Пространства протеста. Московские митинги и сообщество горожан

Левинсон пишет о московских протестах, как если бы они происходили одновременно в разных топосах: в интеллектуальном, в социологическом, в России в целом, в интернете и, наконец, в публичном пространстве Москвы. Топосы эти сложным образом перетекают друг в друга и друг с другом пересекаются, образуя сложную и неочевидную систему открытых сцен, убежищ, коммуникативных каналов, точек накопления и наоборот, высвобождения энергии.


Аристотелевская физика в афинском неоплатонизме

В книге рассказывается история главного героя, который сталкивается с различными проблемами и препятствиями на протяжении всего своего путешествия.
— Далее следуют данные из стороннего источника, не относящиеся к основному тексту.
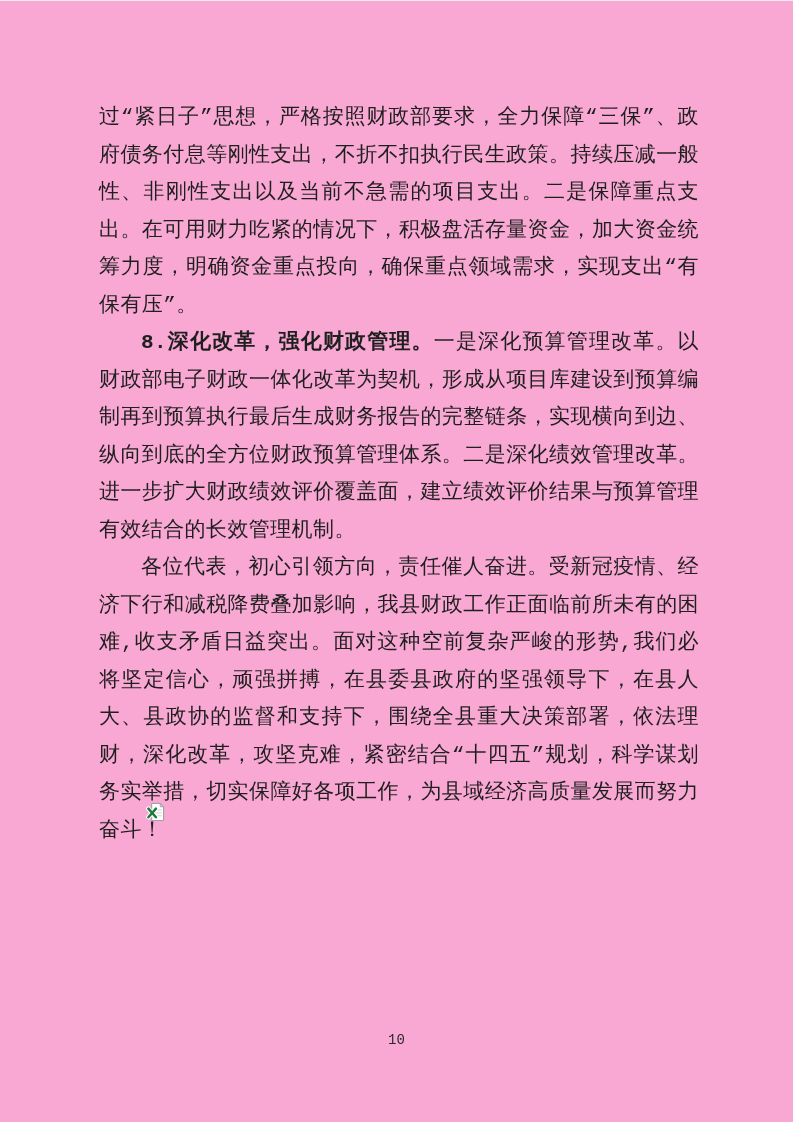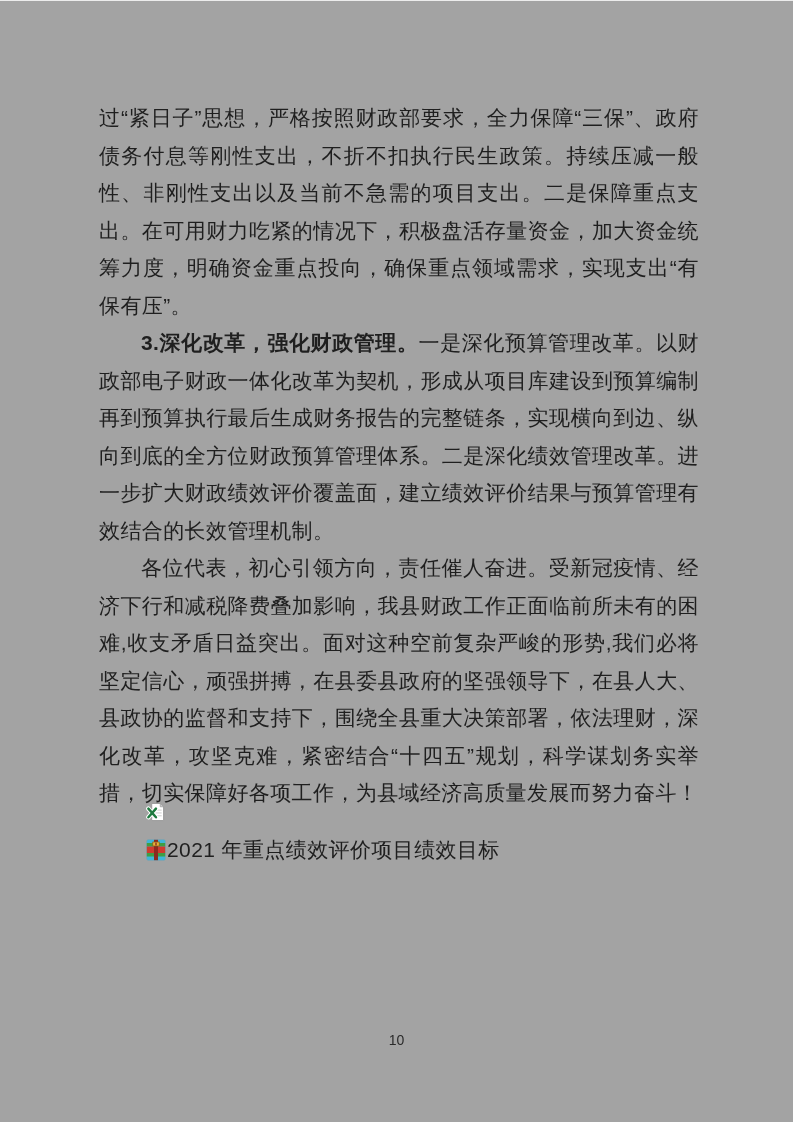"过“紧日子”思想，严格按照财政部要求，全力保障“三保”、政府债务付息等刚性支出，" .page { background: #a3a3a3 -> #f9a8d4; font-family: Liberation Sans, sans-serif -> Liberation Mono, monospace }
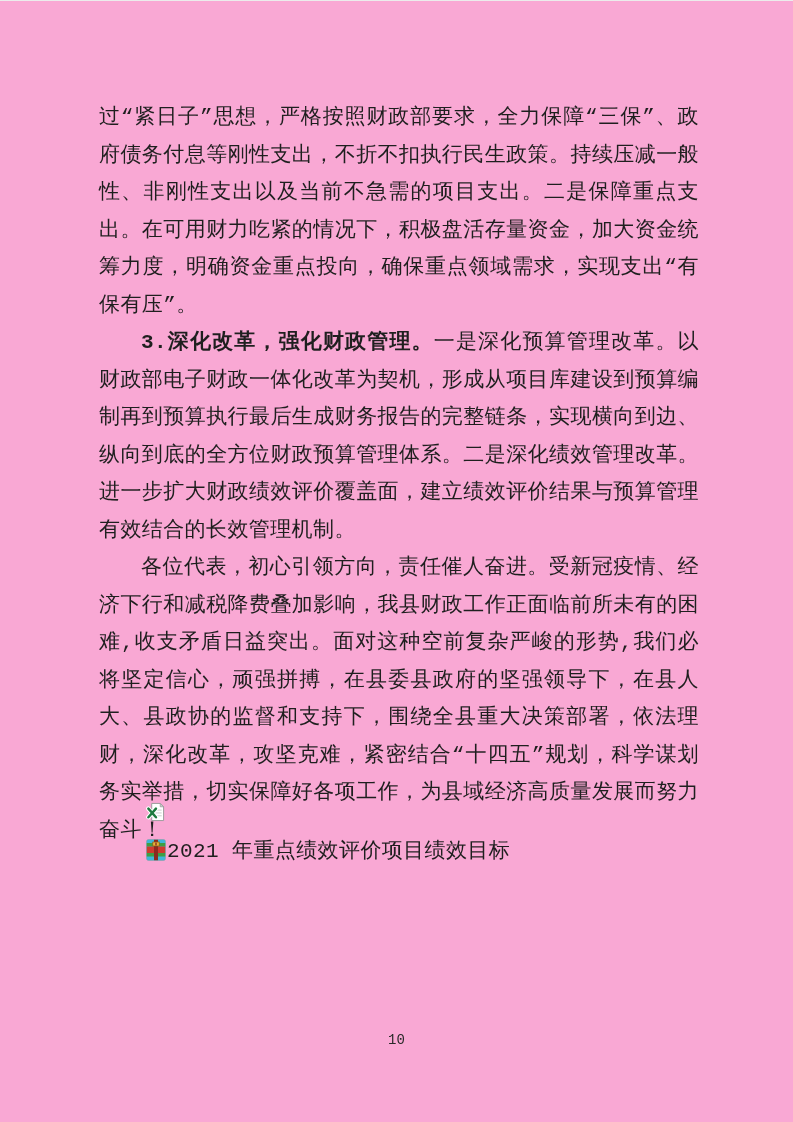"3.深化改革，强化财政管理。" b.run-bold { text: 3 -> 8 }
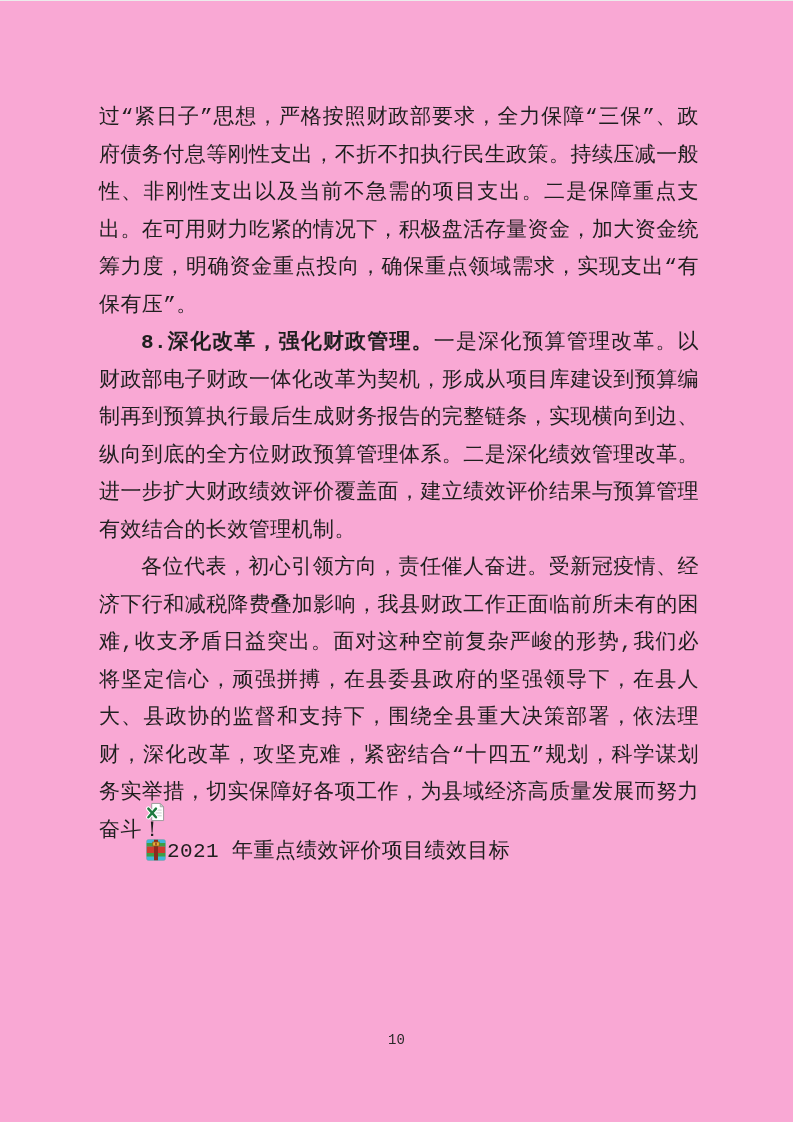"2021 年重点绩效评价项目绩效目标" div.attachment { html: <div> <span> <svg> <defs> <clipPath> <rect></rect> </clipPath> </defs> <g> <rect></rect> <rect></rect> <rect></rect> <rect></rect> <rect></rect> <rect></rect> <rect></rect> </g> <rect></rect> </svg> </span> <span>2021 年重点绩效评价项目绩效目标</span> </div> -> none }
По пути он встречает множество второстепенных персонажей, которые играют важные роли в истории. Благодаря опыту главного героя книга исследует такие темы, как любовь, потеря, надежда и стойкость. По мере того, как главный герой преодолевает свои трудности, он усваивает ценные уроки жизни и растет как личность.


Крах мультикультурализма

В книге рассказывается история главного героя, который сталкивается с различными проблемами и препятствиями на протяжении всего своего путешествия. По пути он встречает множество второстепенных персонажей, которые играют важные роли в истории. Благодаря опыту главного героя книга исследует такие темы, как любовь, потеря, надежда и стойкость. По мере того, как главный герой преодолевает свои трудности, он усваивает ценные уроки жизни и растет как личность.